Improve the handling of this condition by interpreting LOGGING_LEVEL as LOGGING_LEVEL_ROOT, by ignoring LOGGING_LEVEL, by emitting a clearer error message, or in another suitable way.
Comment From: wilkinsona
Thanks for the report, @n12c. I agree that the output could be improved here.
At least part of the problem is that the BindException that is thrown has a null property. This means that there's no information in the error output about the value and origin of the logging.level property.

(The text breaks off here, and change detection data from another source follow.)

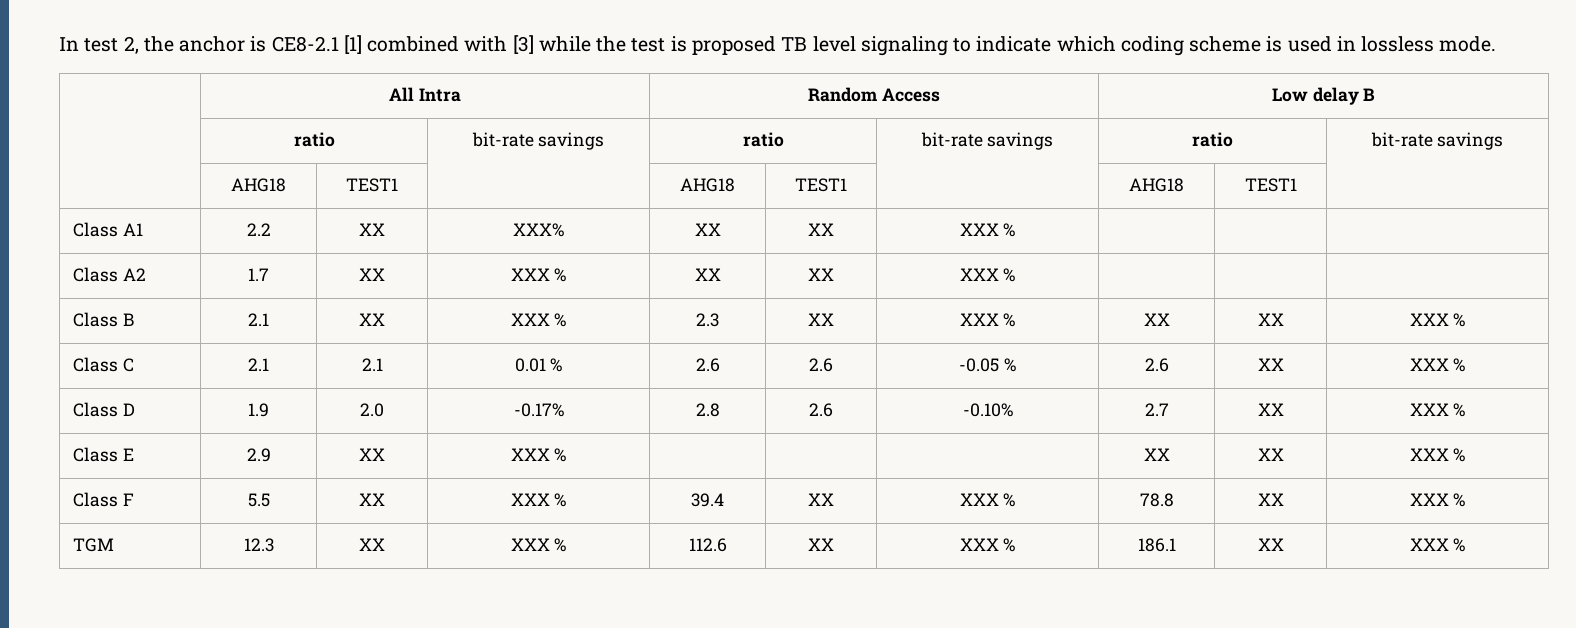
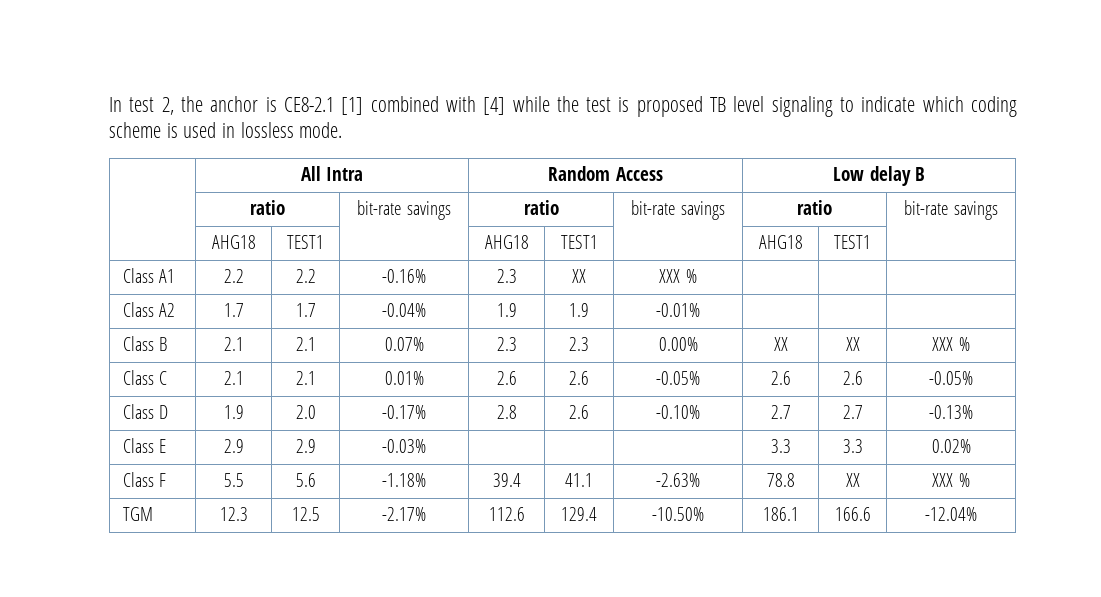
- In test 2, the anchor is CE8-2.1 [1] combined with [3] while the test is proposed TB level signaling to indicate which coding scheme is used in lossless mode.
+ In test 2, the anchor is CE8-2.1 [1] combined with [4] while the test is proposed TB level signaling to indicate which coding scheme is used in lossless mode.
- Class A1 | 2.2 | XX | XXX% | XX | XX | XXX % | | |
+ Class A1 | 2.2 | 2.2 | -0.16% | 2.3 | XX | XXX % | | |
- Class A2 | 1.7 | XX | XXX % | XX | XX | XXX % | | |
- Class B | 2.1 | XX | XXX % | 2.3 | XX | XXX % | XX | XX | XXX %
+ Class A2 | 1.7 | 1.7 | -0.04% | 1.9 | 1.9 | -0.01% | | |
+ Class B | 2.1 | 2.1 | 0.07% | 2.3 | 2.3 | 0.00% | XX | XX | XXX %
- Class C | 2.1 | 2.1 | 0.01 % | 2.6 | 2.6 | -0.05 % | 2.6 | XX | XXX %
+ Class C | 2.1 | 2.1 | 0.01% | 2.6 | 2.6 | -0.05% | 2.6 | 2.6 | -0.05%
- Class D | 1.9 | 2.0 | -0.17% | 2.8 | 2.6 | -0.10% | 2.7 | XX | XXX %
+ Class D | 1.9 | 2.0 | -0.17% | 2.8 | 2.6 | -0.10% | 2.7 | 2.7 | -0.13%
- Class E | 2.9 | XX | XXX % | | | | XX | XX | XXX %
- Class F | 5.5 | XX | XXX % | 39.4 | XX | XXX % | 78.8 | XX | XXX %
+ Class E | 2.9 | 2.9 | -0.03% | | | | 3.3 | 3.3 | 0.02%
+ Class F | 5.5 | 5.6 | -1.18% | 39.4 | 41.1 | -2.63% | 78.8 | XX | XXX %
- TGM | 12.3 | XX | XXX % | 112.6 | XX | XXX % | 186.1 | XX | XXX %
+ TGM | 12.3 | 12.5 | -2.17% | 112.6 | 129.4 | -10.50% | 186.1 | 166.6 | -12.04%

@mbhave @philwebb, the property is null because, when using AggregateElementBinder, context.setConfigurationProperty(property) is not called prior to attempting to convert the String into a Map. Adding that call is straightforward, but I'm wary of regressing something. Could you please take a look and see if I've overlooked something? FWIW, the changes build cleanly.
Comment From: mbhave
I wonder if we need to clear it once it's bound?
Comment From: wilkinsona
Thanks, @mbhave. That's one of the reasons that I was worried about regressing something. Looking at other places where a configuration property is set on the context, clearing it seems to be done asymmetrically so I couldn't figure out if/when it should be cleared in this case.
Comment From: philwebb
We think the clearConfigurationProperty isn't required. Looking at IndexedElementsBinder clear isn't called either.